Birmanie: Washington réitère son appel à libérer les deux journalistes de Reuters

Birmanie: Washington réitère son appel à libérer les deux journalistes de Reuters
Les journalistes birmans Kyaw Soe Oo (G) et Wa Lone après leur condamnation à sept ans de prison à Rangoun, le 3 septembre 2018

AFP, publié le mercredi 24 avril 2019 à 21h19

Les Etats-Unis ont de nouveau exhorté mercredi les autorités birmanes à libérer les deux journalistes de Reuters emprisonnés pour avoir enquêté sur un massacre de Rohingyas, au lendemain du rejet de leur recours devant la Cour suprême.

La porte-parole de la diplomatie américaine, Morgan Ortagus, a estimé que cette décision de la plus haute juridiction du pays envoyait "un signal profondément négatif sur la liberté d'expression" en Birmanie.

"Les Etats-Unis sont vivement préoccupés par les arrestations récentes de reporters, militants politiques, membres de la société civile et comédiens satiriques en Birmanie", a poursuivi la porte-parole du département d'Etat. 

"Nous exhortons la Birmanie à protéger les libertés durement gagnées, à empêcher une nouvelle régression sur les récents gains démocratiques et à réunir ces journalistes avec leurs familles", a-t-elle indiqué, dans un communiqué.
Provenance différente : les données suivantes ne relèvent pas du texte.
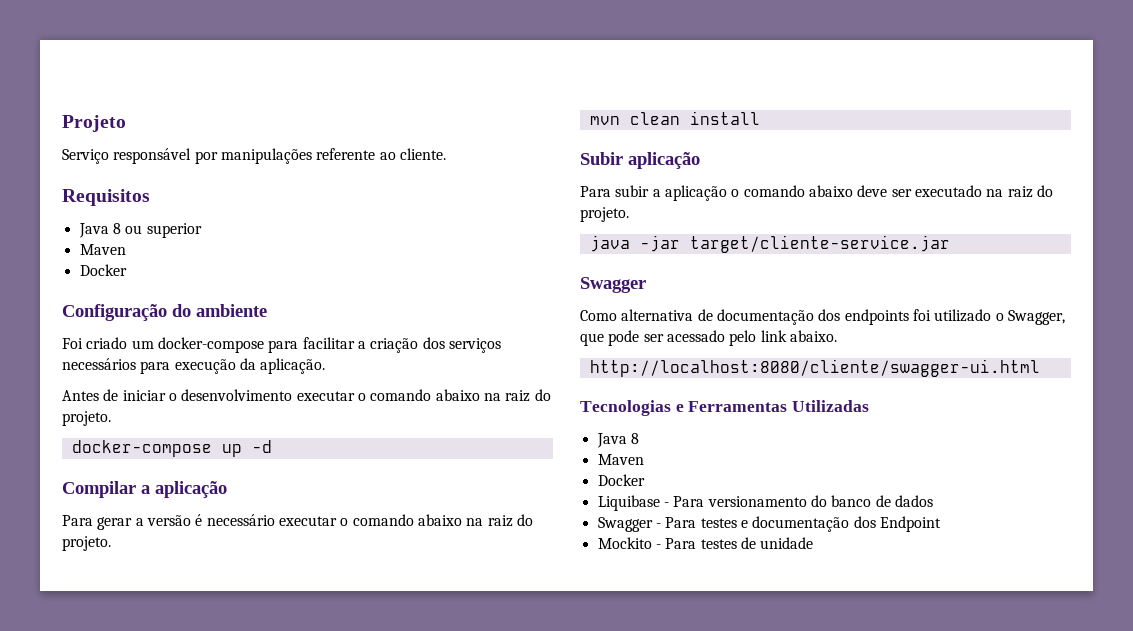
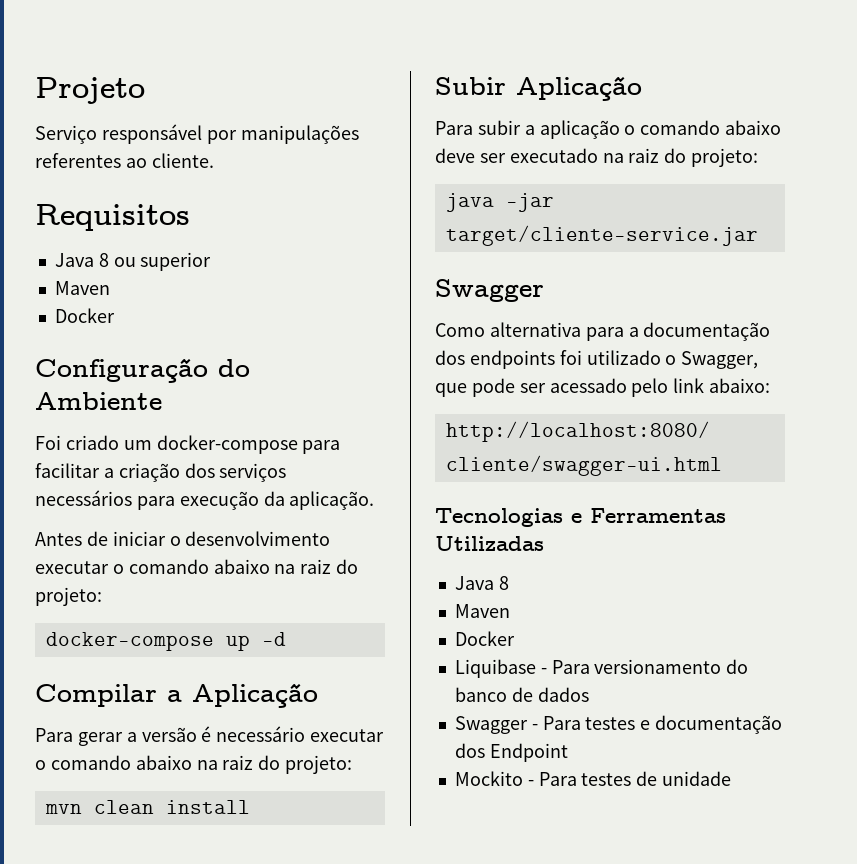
[316,148,376,160] referente -> [35,153,121,168] referentes
[196,304,267,317] ambiente -> [35,392,162,410] Ambiente
[62,411,111,426] projeto. -> [35,587,102,606] projeto:
[155,481,227,498] aplicação -> [192,683,318,708] Aplicação
[62,536,111,551] projeto. -> [285,755,353,774] projeto:
[628,152,700,169] aplicação -> [516,76,642,101] Aplicação
[580,207,629,222] projeto. -> [691,148,759,167] projeto:
[697,309,713,321] de -> [585,327,639,341] para a
[789,330,837,342] abaixo. -> [709,378,771,393] abaixo:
Les reporters de Reuters Wa Lone et Kyaw Soe Oo ont été arrêtés en décembre 2017 et condamnés à sept ans de prison pour avoir enfreint la loi sur les secrets d'Etat qui date de l'époque coloniale.

Leur enquête leur a valu la semaine dernière le prix Pulitzer, plus haute récompense du journalisme aux Etats-Unis

La cheffe de facto du gouvernement birman et prix Nobel de la paix, Aung San Suu Kyi, a jusqu'à présent refusé d'intervenir dans ce dossier, invoquant l'indépendance de la justice.